Here is my all time favourite recipe for Eggplant Lasagna. It is great on a cold night, it keeps well in the freezer and its perfect if you are watching your waistline or your grain intake.
- 1 large eggplant
- 200g baby spinach leaves
- 150g low fat ricotta
- 1 egg white
- 1 cup low fat tasty cheese
- 500g beef mince
- 1 tablespoon olive oil
- 1 onion finely diced
- 2 cloves garlic crushed
- 1 tablespoon tomato paste
- 1 tin crushed tomatoes
- ½ cup chicken stock or water
- 6 button mushrooms, chopped
- 1 teaspoon mixed herbs
- 1 tbsp chopped fresh basil
In a large frypan add a half of the oil with onion and garlic and sauté until soft.
Add mince to pan and cook until brown. Add tomato paste and cook for 1 minute. Add tomatoes, stock, mushrooms and herbs and simmer for 10 minutes until sauce thickens slightly.
Slice eggplant into thin slices, place on baking tray, spray with cooking spray, cook in 200°oven for 20 minutes until tender, turning once.

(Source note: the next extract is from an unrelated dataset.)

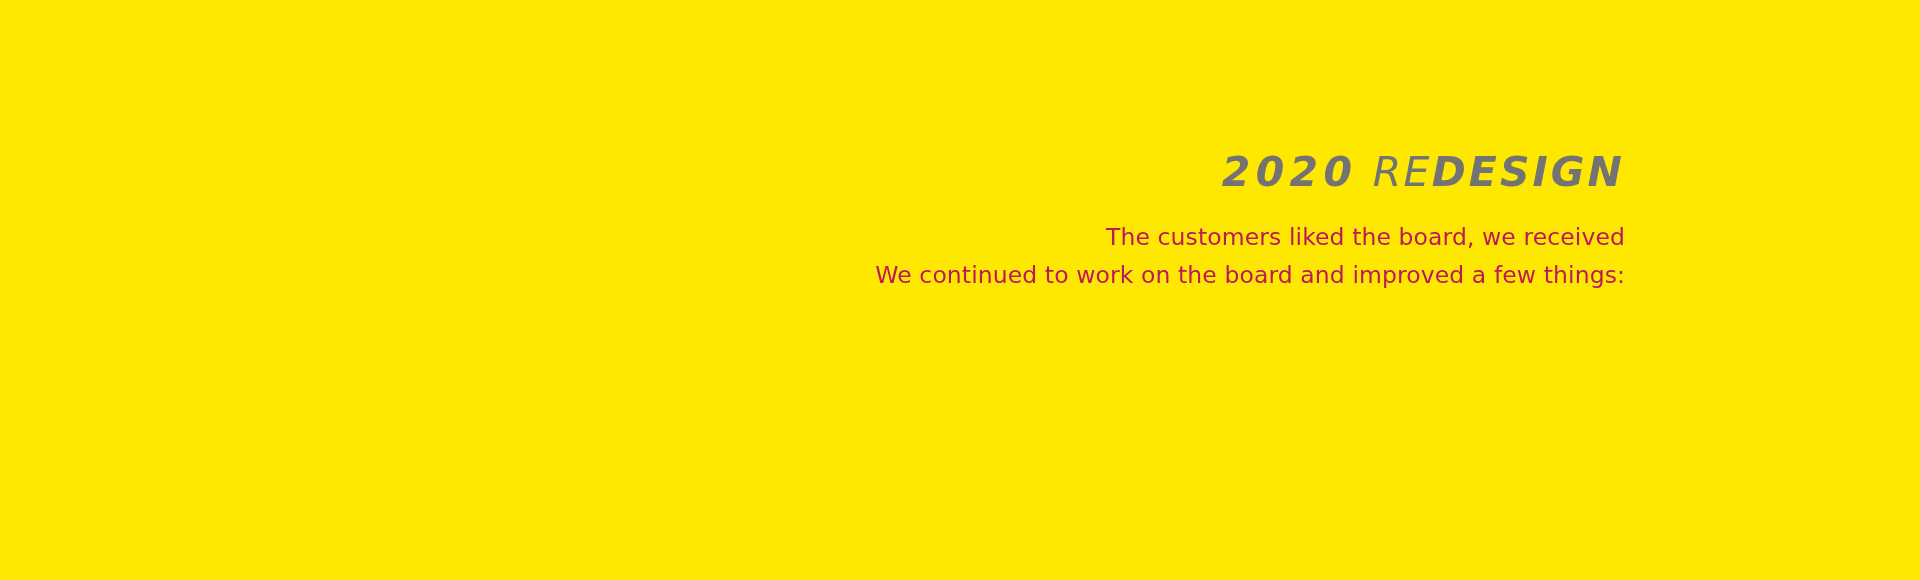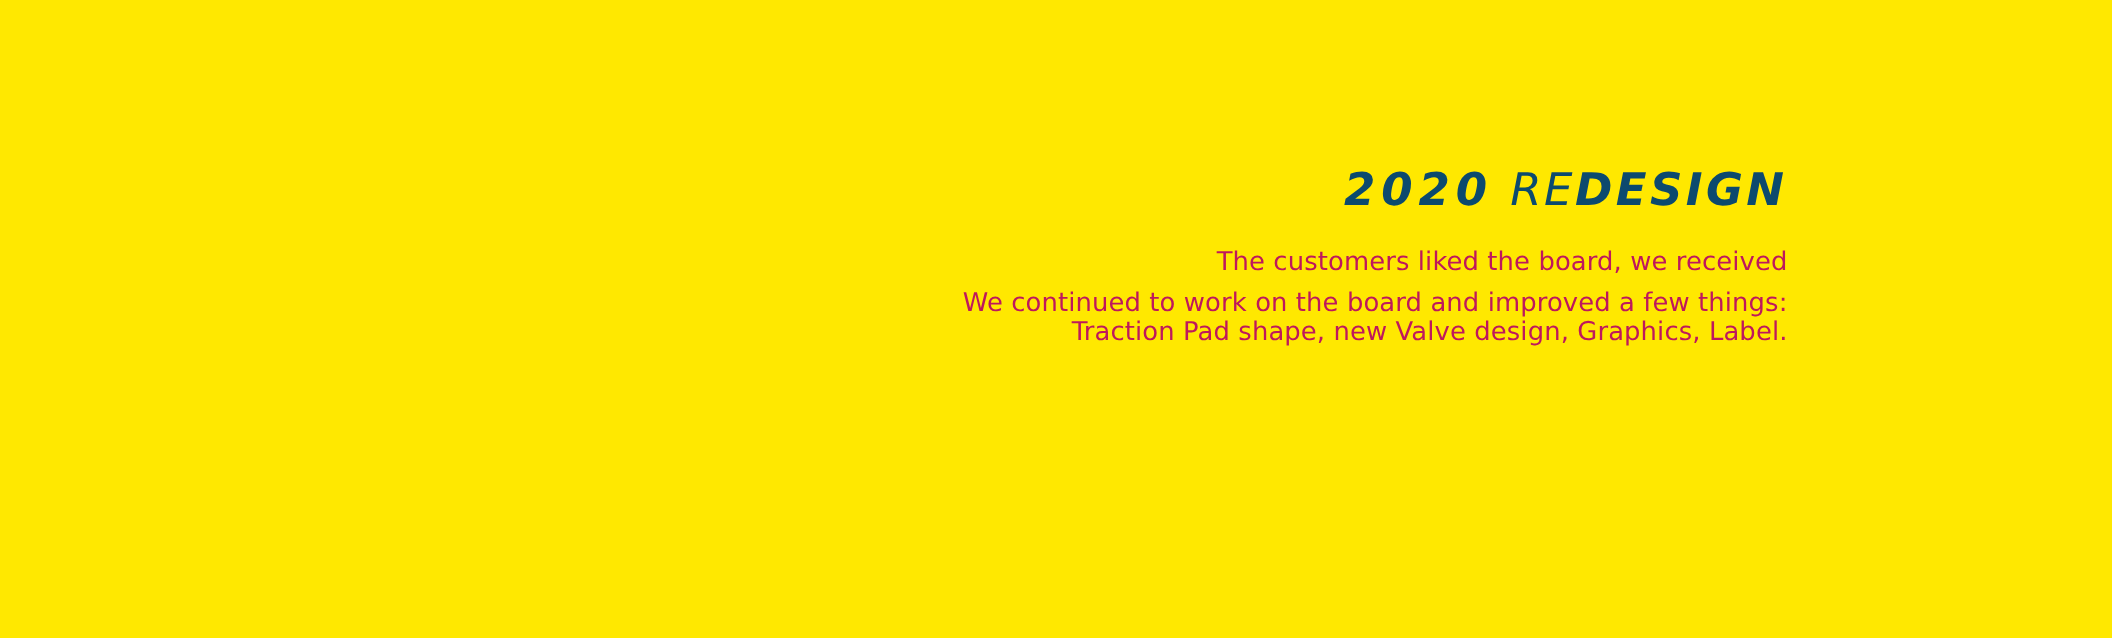"2020 REDESIGN" #heading { color: #0c4a6e -> #737373 }
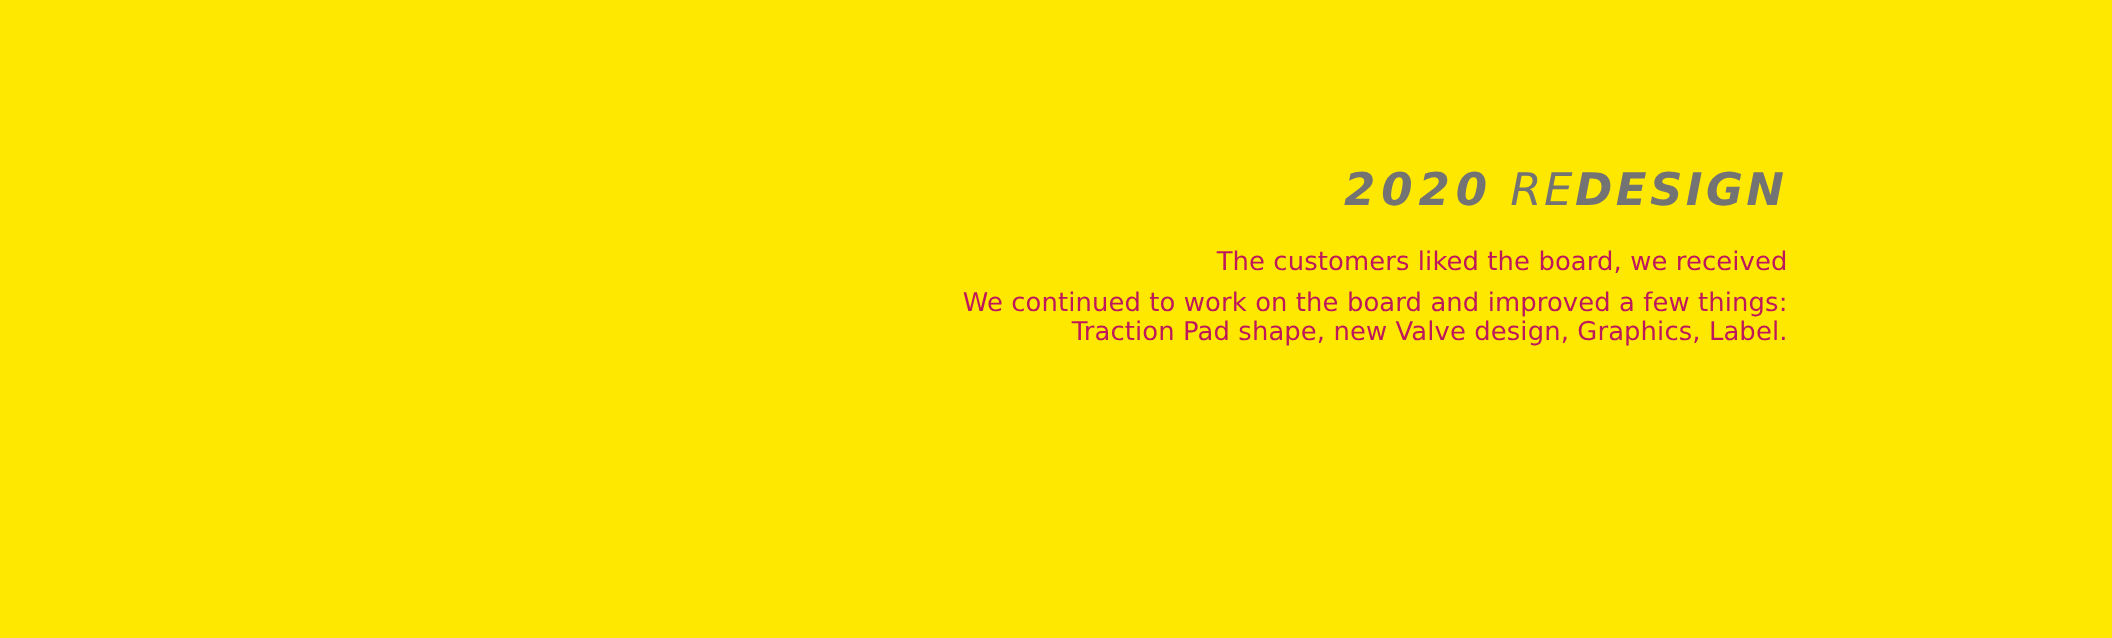"Traction Pad shape, new Valve" span.ln { html: <span>Traction Pad shape, new Valve design, Graphics, Label.</span> -> none }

Microwave spinach in large bowl with a little water (approx. 2-3 minutes) until wilted. Cool, squeeze out excess moisture. Add ricotta, egg white, S & P and combine.
Spread 1 cup of sauce over base of 2L ovenproof dish. Top with half the eggplant, then half of the spinach mixture, then another cup of sauce, remaining eggplant and remaining spinach mixture. Spread remaining sauce over the top then sprinkle with cheese.
Bake uncovered in moderate oven for 20 minutes or until top browns. Stand 10 minutes.